Original article was published by Mihail Dungarov on Artificial Intelligence on Medium
Hopefully at this stage it all still makes sense. We will now do the same but with some real data. Luckily, tensorflow datasets gives us a number of datasets to get us started quickly.
The approach to visualisation works well on grouping large sets non-domain specific short texts. For instance: news headlines, natural language questions and social media posts would be good candidates.
I will use examples here from the datasets respectively:
- CNN-DailyMail dataset — visualising the summary of each article
- Squad dataset — visualising the question
CNN-DailyMail is a well researched summarisation dataset consisting of news articles and a ‘highlights’ text which works as the summary benchmark and typically consists of 1–3 sentences. This makes a good candidate for what we want to do.
I took the first 10k ‘highlights’ from the data selecting only their first sentence and ran PictureText on it.
The top level split shows most sections as slightly amber, meaning below average within-group similarity. The smaller one to the bottom right seems a bit more promising with about 500 (ca 5%) docs about what seems like a ‘sports’ theme.
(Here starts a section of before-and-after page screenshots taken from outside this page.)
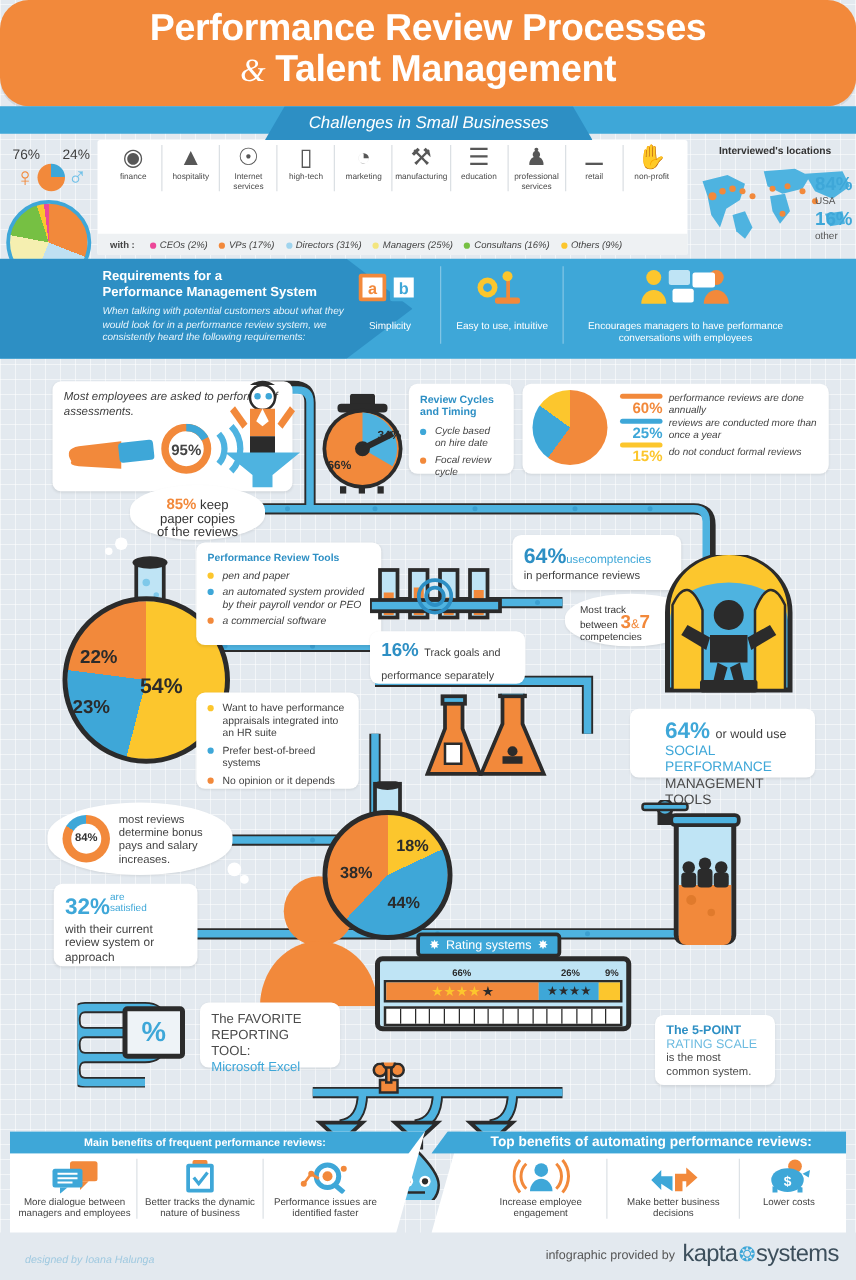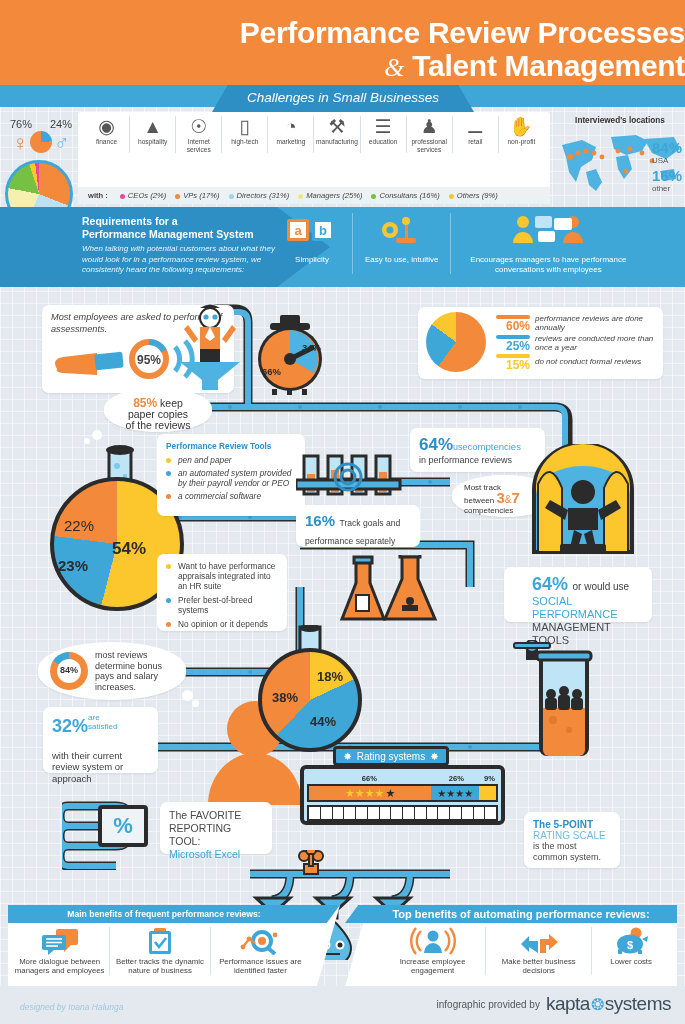--- a/index.html
+++ b/index.html
@@ -11,22 +11,22 @@
   }
   #page { position:relative; width:685px; height:1024px; overflow:hidden;
     background:
       repeating-linear-gradient(0deg, rgba(255,255,255,.55) 0 1px, transparent 1px 12px),
       repeating-linear-gradient(90deg, rgba(255,255,255,.55) 0 1px, transparent 1px 12px),
       #e3e9ef;
   }
 
   
   .header { position:absolute; left:0; top:0; width:685px; height:85px;
-    background:#f2893b; text-align:right; padding-top:16px;
-    box-shadow:0 2px 0 rgba(0,0,0,.08); }
+    background:#f2893b; text-align:center; padding-top:6px;
+    box-shadow:0 2px 0 rgba(0,0,0,.08);border-radius:23px; }
   .header h1 { color:#fff; font-size:30px; line-height:33px; font-weight:bold;
     letter-spacing:-.3px; }
   .header h1 .amp { font-weight:normal; font-family:"Liberation Serif",serif; font-style:italic; font-size:26px;}
   .subbar { position:absolute; left:0; top:85px; width:685px; height:22px; background:#3ea7d8; }
   .ribbon { position:absolute; left:212px; top:85px; width:262px; height:27px;
     background:#2d8fc4; color:#fff; font-style:italic; font-size:13.5px;
     text-align:center; line-height:25px;
     clip-path: polygon(6% 0, 94% 0, 100% 100%, 0% 100%); }
 
   
@@ -336,20 +336,36 @@
     <div style="font-size:10.5px; line-height:11px; text-align:center; color:#333; padding-top:2px;">
       <b style="color:#f2893b; font-size:12px;">85%</b>
       <span>keep</span><br>
       <span>paper copies</span><br>
       <span>of the reviews</span>
     </div>
   </div>
   <div class="bub" style="left:92px; top:430px; width:10px; height:10px;"></div>
   <div class="bub" style="left:84px; top:438px; width:6px; height:6px;"></div>
 
+  <div class="box" style="left:327px; top:307px; width:84px; height:72px;">
+    <div style="color:#2d8fc4; font-size:8.5px; font-weight:bold; line-height:10px;">
+      <span>Review Cycles</span><br>
+      <span>and Timing</span>
+    </div>
+    <div style="margin-top:6px; font-size:8px; font-style:italic; color:#444; line-height:9.6px;">
+      <div style="display:flex;gap:4px;">
+        <i class="dot" style="background:#3ea7d8;margin-top:3px;flex:none"></i>
+        <span>Cycle based on hire date</span>
+      </div>
+      <div style="display:flex;gap:4px;margin-top:4px;">
+        <i class="dot" style="background:#f2893b;margin-top:3px;flex:none"></i>
+        <span>Focal review cycle</span>
+      </div>
+    </div>
+  </div>
 
   <svg style="position:absolute;left:250px;top:315px;" width="80" height="80">
     <rect x="30" y="0" width="20" height="10" rx="2" fill="#2b2b2b"></rect>
     <rect x="20" y="8" width="40" height="7" rx="3" fill="#2b2b2b"></rect>
     <circle cx="40" cy="44" r="32" fill="#2b2b2b"></circle>
     <circle cx="40" cy="44" r="29" fill="#f2893b"></circle>
     <path d="M40 44 L40 15 A29 29 0 0 1 64 58 Z" fill="#4eb3e0"></path>
     <circle cx="40" cy="44" r="6" fill="#2b2b2b"></circle>
     <line x1="40" y1="44" x2="64" y2="32" stroke="#2b2b2b" stroke-width="5"></line>
     <text x="52" y="36" font-size="9.5" font-weight="bold" fill="#2b2b2b" font-family="Liberation Sans, sans-serif">34%</text>
@@ -391,21 +407,21 @@
 
   <svg style="position:absolute;left:95px;top:440px;" width="50" height="60">
     <rect x="14" y="10" width="22" height="46" fill="#bfe4f5" stroke="#2b2b2b" stroke-width="3"></rect>
     <ellipse cx="25" cy="10" rx="14" ry="5" fill="#2b2b2b"></ellipse>
     <circle cx="22" cy="26" r="3" fill="#7fc9ea"></circle>
       <circle cx="30" cy="36" r="2.2" fill="#7fc9ea"></circle>
   </svg>
   <div class="pie" style="left:50px; top:477px; width:134px; height:134px; border:4px solid #2b2b2b;
       background:conic-gradient(#fcc62d 0 54%, #3ea7d8 54% 77%, #f2893b 77% 100%);">
     <span style="position:absolute;left:58px;top:58px;font-size:17px;font-weight:bold;color:#2b2b2b;">54%</span>
-    <span style="position:absolute;left:10px;top:36px;font-size:15px;font-weight:normal;color:#2b2b2b;">22%</span>
+    <span style="position:absolute;left:10px;top:36px;font-size:15px;font-weight:bold;color:#2b2b2b;">22%</span>
     <span style="position:absolute;left:4px;top:76px;font-size:15px;font-weight:bold;color:#2b2b2b;">23%</span>
   </div>
 
   <div class="box" style="left:157px; top:434px; width:148px; height:82px;">
     <div style="color:#2d8fc4;font-size:8.3px;font-weight:bold;">Performance Review Tools</div>
     <div style="margin-top:4px;font-size:8.3px;font-style:italic;color:#3f3f3f;line-height:10px;">
       <div style="display:flex;gap:4px;">
         <i class="dot" style="background:#fcc62d;margin-top:3px;flex:none"></i>
         <span>pen and paper</span>
         </div>
@@ -509,21 +525,21 @@
         <div style="position:absolute;left:0;top:13px;width:38px;text-align:center;font-size:9px;font-weight:bold;color:#333;">84%</div>
       </div>
       <div style="font-size:9px;color:#3f3f3f;line-height:10.5px;">most reviews determine bonus pays and salary increases.</div>
     </div>
   </div>
   <div class="bub" style="left:182px; top:690px; width:11px; height:11px;"></div>
   <div class="bub" style="left:192px; top:700px; width:7px; height:7px;"></div>
 
   <div class="box" style="left:43px; top:707px; width:115px; height:66px;">
     <span style="font-size:18px;font-weight:bold;color:#3ea7d8;">32%</span><span style="font-size:8px;color:#3ea7d8;display:inline-block;line-height:8.5px;vertical-align:3px;"><span>are</span><br><span>satisfied</span></span>
-    <div style="font-size:9.5px;color:#3f3f3f;line-height:11.5px;margin-top:13px;">with their current review system or approach</div>
+    <div style="font-size:9.5px;color:#3f3f3f;line-height:11.5px;margin-top:1px;">with their current review system or approach</div>
   </div>
 
   <svg style="position:absolute;left:290px;top:625px;" width="40" height="40">
     <rect x="10" y="2" width="20" height="34" fill="#bfe4f5" stroke="#2b2b2b" stroke-width="3"></rect>
     <ellipse cx="20" cy="3" rx="11" ry="4" fill="#2b2b2b"></ellipse>
   </svg>
   <div class="pie" style="left:258px; top:648px; width:104px; height:104px; border:4px solid #2b2b2b;
       background:conic-gradient(#fcc62d 0 18%, #3ea7d8 18% 62%, #f2893b 62% 100%);">
     <span style="position:absolute;left:55px;top:17px;font-size:13px;font-weight:bold;color:#2b2b2b;">18%</span>
     <span style="position:absolute;left:48px;top:62px;font-size:13px;font-weight:bold;color:#2b2b2b;">44%</span>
Zooming into the ‘sports’ theme, we see more mentions of game results across football (actual football) and tennis, etc.
In general, colour-coding blue should work well.
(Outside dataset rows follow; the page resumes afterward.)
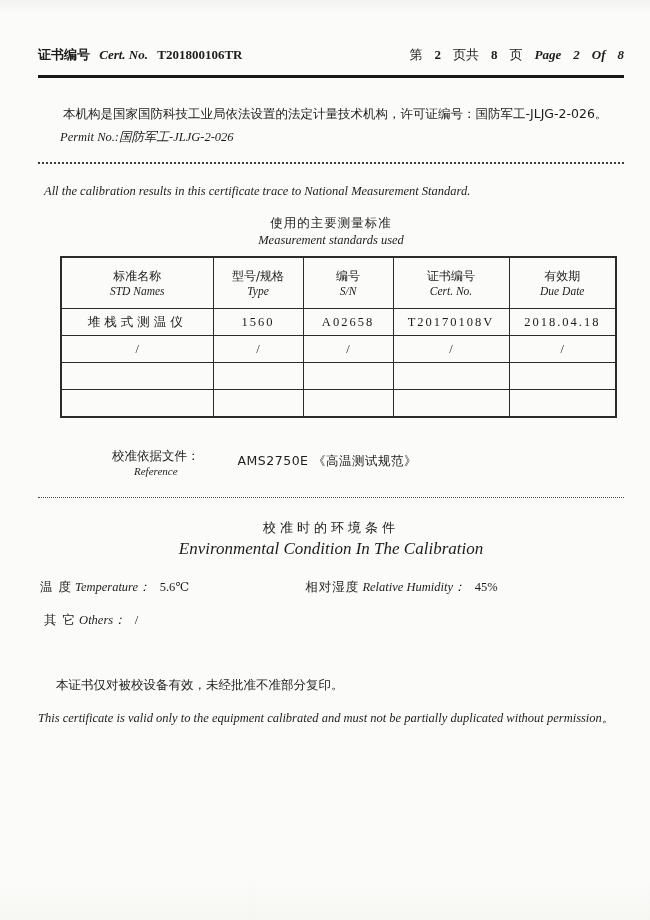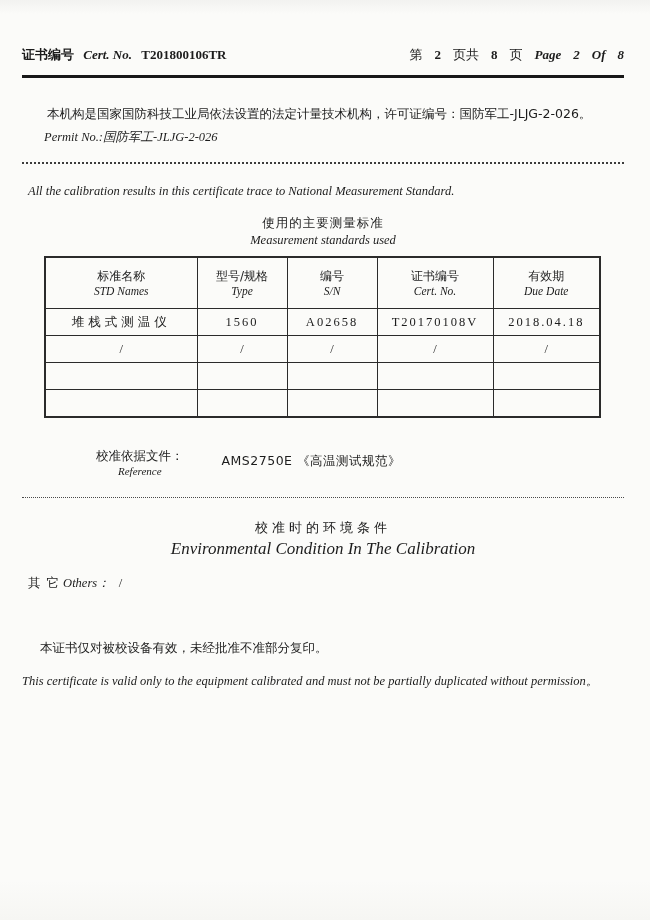--- a/index.html
+++ b/index.html
@@ -5,21 +5,21 @@
   html,body{margin:0;padding:0;background:#ddd;}
   .page{
     position:relative;
     width:650px;height:920px;
     margin:0 auto;
     background:linear-gradient(180deg,#f2f2f0 0px,#fbfbf9 14px,#fbfbf9 880px,#f6f6f3 920px);
     color:#1c1c1c;
     font-family:"Liberation Serif","DejaVu Serif",serif;
     overflow:hidden;
     box-sizing:border-box;
-    padding:46px 26px 0 22px;
+    padding:46px 26px 0 38px;
   }
   .en{font-style:italic;font-family:"Liberation Serif","DejaVu Serif",serif;}
   .zh{font-family:"DejaVu Sans","Liberation Sans",sans-serif;}
   .b{font-weight:bold;}
 
   
   .hdr{display:flex;justify-content:space-between;align-items:baseline;font-size:13px;}
   .hdr-left span{margin-right:6px;}
   .hdr-right{display:flex;gap:12px;align-items:baseline;font-size:13px;}
   .rule-thick{border:0;height:3px;background:#181818;margin:11px 0 0 0;}
@@ -193,20 +193,32 @@
     <div class="ref-value zh">AMS2750E 《高温测试规范》</div>
   </div>
 
   <hr class="rule-dot-thin">
 
   <div class="env-title">
     <span class="t-zh zh">校准时的环境条件</span>
     <span class="t-en en">Environmental Condition In The Calibration</span>
   </div>
 
+  <div class="env-row">
+    <div class="env-temp">
+      <span class="lab-zh zh">温  度</span>
+      <span class="en">Temperature：</span>
+      <span class="val">5.6℃</span>
+    </div>
+    <div class="env-hum">
+      <span class="lab-zh zh">相对湿度</span>
+      <span class="en">Relative Humidity：</span>
+      <span class="val">45%</span>
+    </div>
+  </div>
 
   <div class="env-others">
     <span class="lab-zh zh">其  它</span>
     <span class="en">Others：</span>
     <span class="val">/</span>
   </div>
 
   <div class="foot">
     <p class="f-zh zh">本证书仅对被校设备有效，未经批准不准部分复印。</p>
     <p class="f-en en">This certificate is valid only to the equipment calibrated and must not be partially duplicated without permission。</p>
It is difficult to extract meaning from the biggest topics as they currently summarise a whole chunk of 1–2k articles with one sentence. However, picking the middle one, there are some similarities in the content within. A theme of hacks and scams seems to appear:
- Hacker group says it accessed info of snapchat users
- Firm used trick to get extra tax relief
- Facebook chat gimmick lets you insert faces of friends
There are also plenty of cases, where things make little sense. The middle tile of the same picture mixes news about the Orlando park attack, the great British bake-off, etc.
As a rule, the way to deal with issues like that would be to drill deeper into a group until a more ‘blue’ collection of titles appears, this one making more sense.
The SQuAD dataset is one of the standards for evaluating quality of question answering models. However, it is difficult to get a good sense of what sort of questions we are dealing with as a whole, what works and what doesn’t. We could sample individual questions, or do some distributions of words, etc. but nothing that really gives a good overview easily.
Similar results can be seen with Questions. At the top level the split makes little sense judging by the questions contained within each of the top three buckets.
However, digging into one of those ‘what era utilised Greek Theories’, we see a lot of questions about time periods of history. Digging deeper into those, there also seems to develop some more narrow themes. For instance, one can follow a thread about Slavic / Russian timelines & events. In one other thread, however, we jump from historic topics to questions about TV history such as ‘when did season five air?’ … so be wary…